DATA IN THIS EXERCISE Start Marker
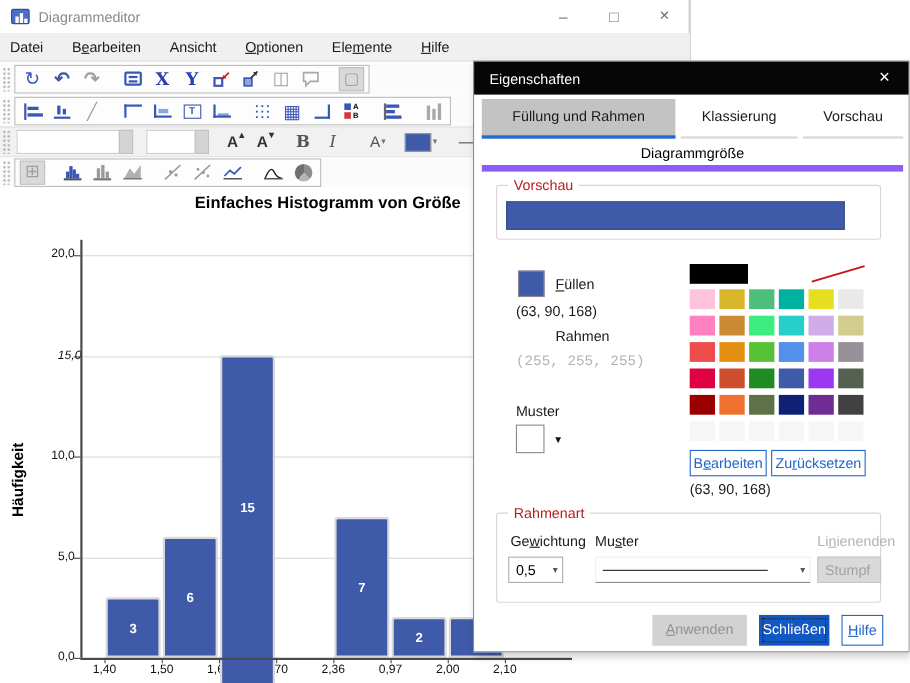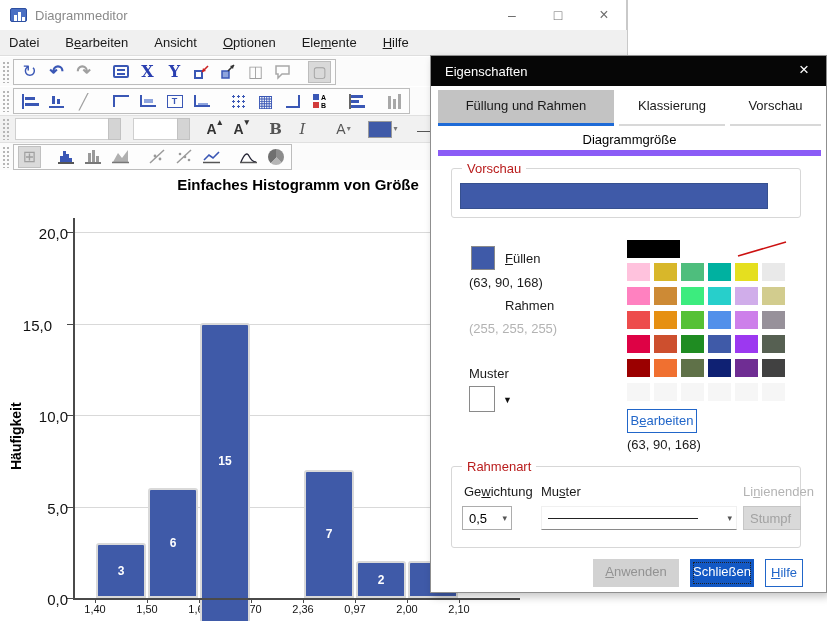--- a/index.html
+++ b/index.html
@@ -76,7 +76,7 @@
   .xaxis { position:absolute; height:2px; background:#4a4a4a; }
   .ytick { position:absolute; width:6px; height:1px; background:#4a4a4a; }
   .xtick { position:absolute; width:1px; height:5px; background:#4a4a4a; }
-  .ylabel-tick { position:absolute; width:46px; text-align:right; font-size:15px; color:#111; }
+  .ylabel-tick { position:absolute; width:46px; text-align:right; font-size:11px; color:#111; }
   .xlabel-tick { position:absolute; width:40px; text-align:center; font-size:11px; color:#111; }
   .bar { position:absolute; border:2px solid #d9d9d9; border-radius:3px 3px 0 0; }
   .bar-label { position:absolute; left:0; width:100%; text-align:center; color:#fff; font-weight:bold; font-size:12px; }

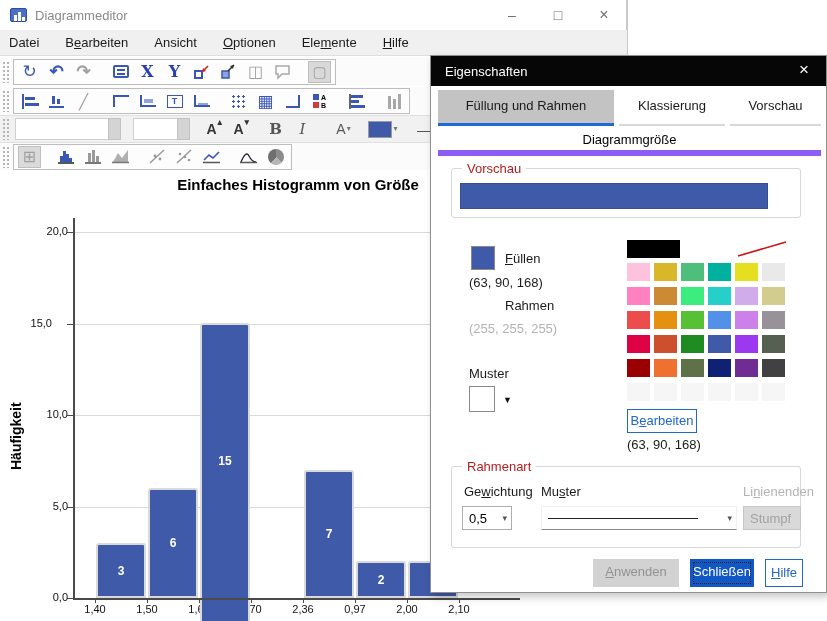--- a/index.html
+++ b/index.html
@@ -332,7 +332,7 @@
         <div class="ylabel-tick" style="left: 22px; top: 238px;">10,0</div>
         <div class="gridline" style="left: 73px; top: 154px; width: 447px;"></div>
         <div class="ytick" style="left: 67px; top: 154px;"></div>
-        <div class="ylabel-tick" style="left: 6px; top: 147px;">15,0</div>
+        <div class="ylabel-tick" style="left: 28px; top: 147px; font-style: italic;">15,0</div>
         <div class="gridline" style="left: 73px; top: 62px; width: 447px;"></div>
         <div class="ytick" style="left: 67px; top: 62px;"></div>
         <div class="ylabel-tick" style="left: 22px; top: 55px;">20,0</div>

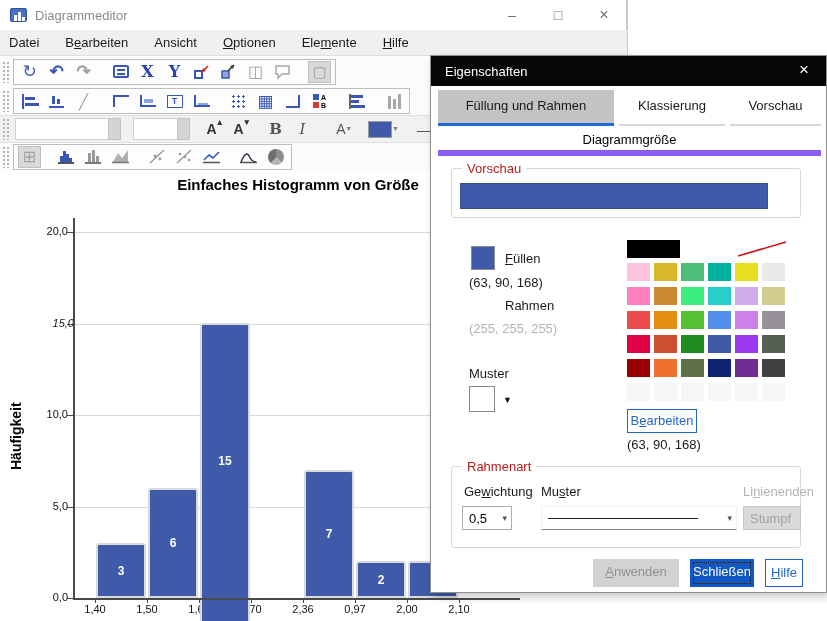--- a/index.html
+++ b/index.html
@@ -397,7 +397,7 @@
     <div class="dlabel" style="left:74px; top:195px;"><span></span><span class="mn-key">F</span><span>üllen</span></div>
     <div class="dlabel" style="left:38px; top:219px;">(63, 90, 168)</div>
     <div class="dlabel" style="left:74px; top:242px;">Rahmen</div>
-    <div class="dlabel dgray" style="left:38px; top:265px;">(255, 255, 255)</div>
+    <div class="dlabel dgray" style="left:38px; top:265px;font-family:Liberation Mono, monospace;">(255, 255, 255)</div>
     <div class="dlabel" style="left:38px; top:310px;">Muster</div>
     <div class="pattern-dd" style="left:38px; top:330px;"></div>
     <span class="tri" style="left:72px; top:339px;">▼</span>

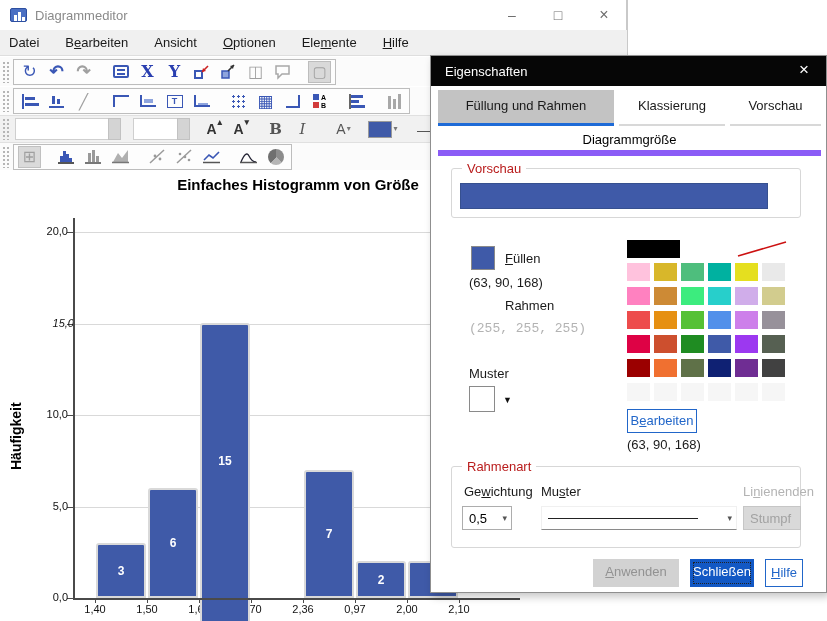--- a/index.html
+++ b/index.html
@@ -448,6 +448,7 @@
       </div>
 
     <div class="btn-blue-outline" style="left:196px; top:353px; width:70px;"><span>B</span><span class="mn-key">e</span><span>arbeiten</span></div>
+    <div class="btn-blue-outline" style="left:270px; top:353px; width:86px;"><span>Zu</span><span class="mn-key">r</span><span>ücksetzen</span></div>
     <div class="dlabel" style="left:196px; top:381px;">(63, 90, 168)</div>
 
     <div class="fieldset" style="left:20px; top:410px; width:350px; height:82px;">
DATA IN THIS EXERCISE End Marker
* _TASK BRIEF_
Omit the pictures; restate every entry word for word.

* _EXERCISE RESULT_
--- a/index.html
+++ b/index.html
@@ -76,7 +76,7 @@
   .xaxis { position:absolute; height:2px; background:#4a4a4a; }
   .ytick { position:absolute; width:6px; height:1px; background:#4a4a4a; }
   .xtick { position:absolute; width:1px; height:5px; background:#4a4a4a; }
-  .ylabel-tick { position:absolute; width:46px; text-align:right; font-size:15px; color:#111; }
+  .ylabel-tick { position:absolute; width:46px; text-align:right; font-size:11px; color:#111; }
   .xlabel-tick { position:absolute; width:40px; text-align:center; font-size:11px; color:#111; }
   .bar { position:absolute; border:2px solid #d9d9d9; border-radius:3px 3px 0 0; }
   .bar-label { position:absolute; left:0; width:100%; text-align:center; color:#fff; font-weight:bold; font-size:12px; }

--- a/index.html
+++ b/index.html
@@ -332,7 +332,7 @@
         <div class="ylabel-tick" style="left: 22px; top: 238px;">10,0</div>
         <div class="gridline" style="left: 73px; top: 154px; width: 447px;"></div>
         <div class="ytick" style="left: 67px; top: 154px;"></div>
-        <div class="ylabel-tick" style="left: 6px; top: 147px;">15,0</div>
+        <div class="ylabel-tick" style="left: 28px; top: 147px; font-style: italic;">15,0</div>
         <div class="gridline" style="left: 73px; top: 62px; width: 447px;"></div>
         <div class="ytick" style="left: 67px; top: 62px;"></div>
         <div class="ylabel-tick" style="left: 22px; top: 55px;">20,0</div>

--- a/index.html
+++ b/index.html
@@ -397,7 +397,7 @@
     <div class="dlabel" style="left:74px; top:195px;"><span></span><span class="mn-key">F</span><span>üllen</span></div>
     <div class="dlabel" style="left:38px; top:219px;">(63, 90, 168)</div>
     <div class="dlabel" style="left:74px; top:242px;">Rahmen</div>
-    <div class="dlabel dgray" style="left:38px; top:265px;">(255, 255, 255)</div>
+    <div class="dlabel dgray" style="left:38px; top:265px;font-family:Liberation Mono, monospace;">(255, 255, 255)</div>
     <div class="dlabel" style="left:38px; top:310px;">Muster</div>
     <div class="pattern-dd" style="left:38px; top:330px;"></div>
     <span class="tri" style="left:72px; top:339px;">▼</span>

--- a/index.html
+++ b/index.html
@@ -448,6 +448,7 @@
       </div>
 
     <div class="btn-blue-outline" style="left:196px; top:353px; width:70px;"><span>B</span><span class="mn-key">e</span><span>arbeiten</span></div>
+    <div class="btn-blue-outline" style="left:270px; top:353px; width:86px;"><span>Zu</span><span class="mn-key">r</span><span>ücksetzen</span></div>
     <div class="dlabel" style="left:196px; top:381px;">(63, 90, 168)</div>
 
     <div class="fieldset" style="left:20px; top:410px; width:350px; height:82px;">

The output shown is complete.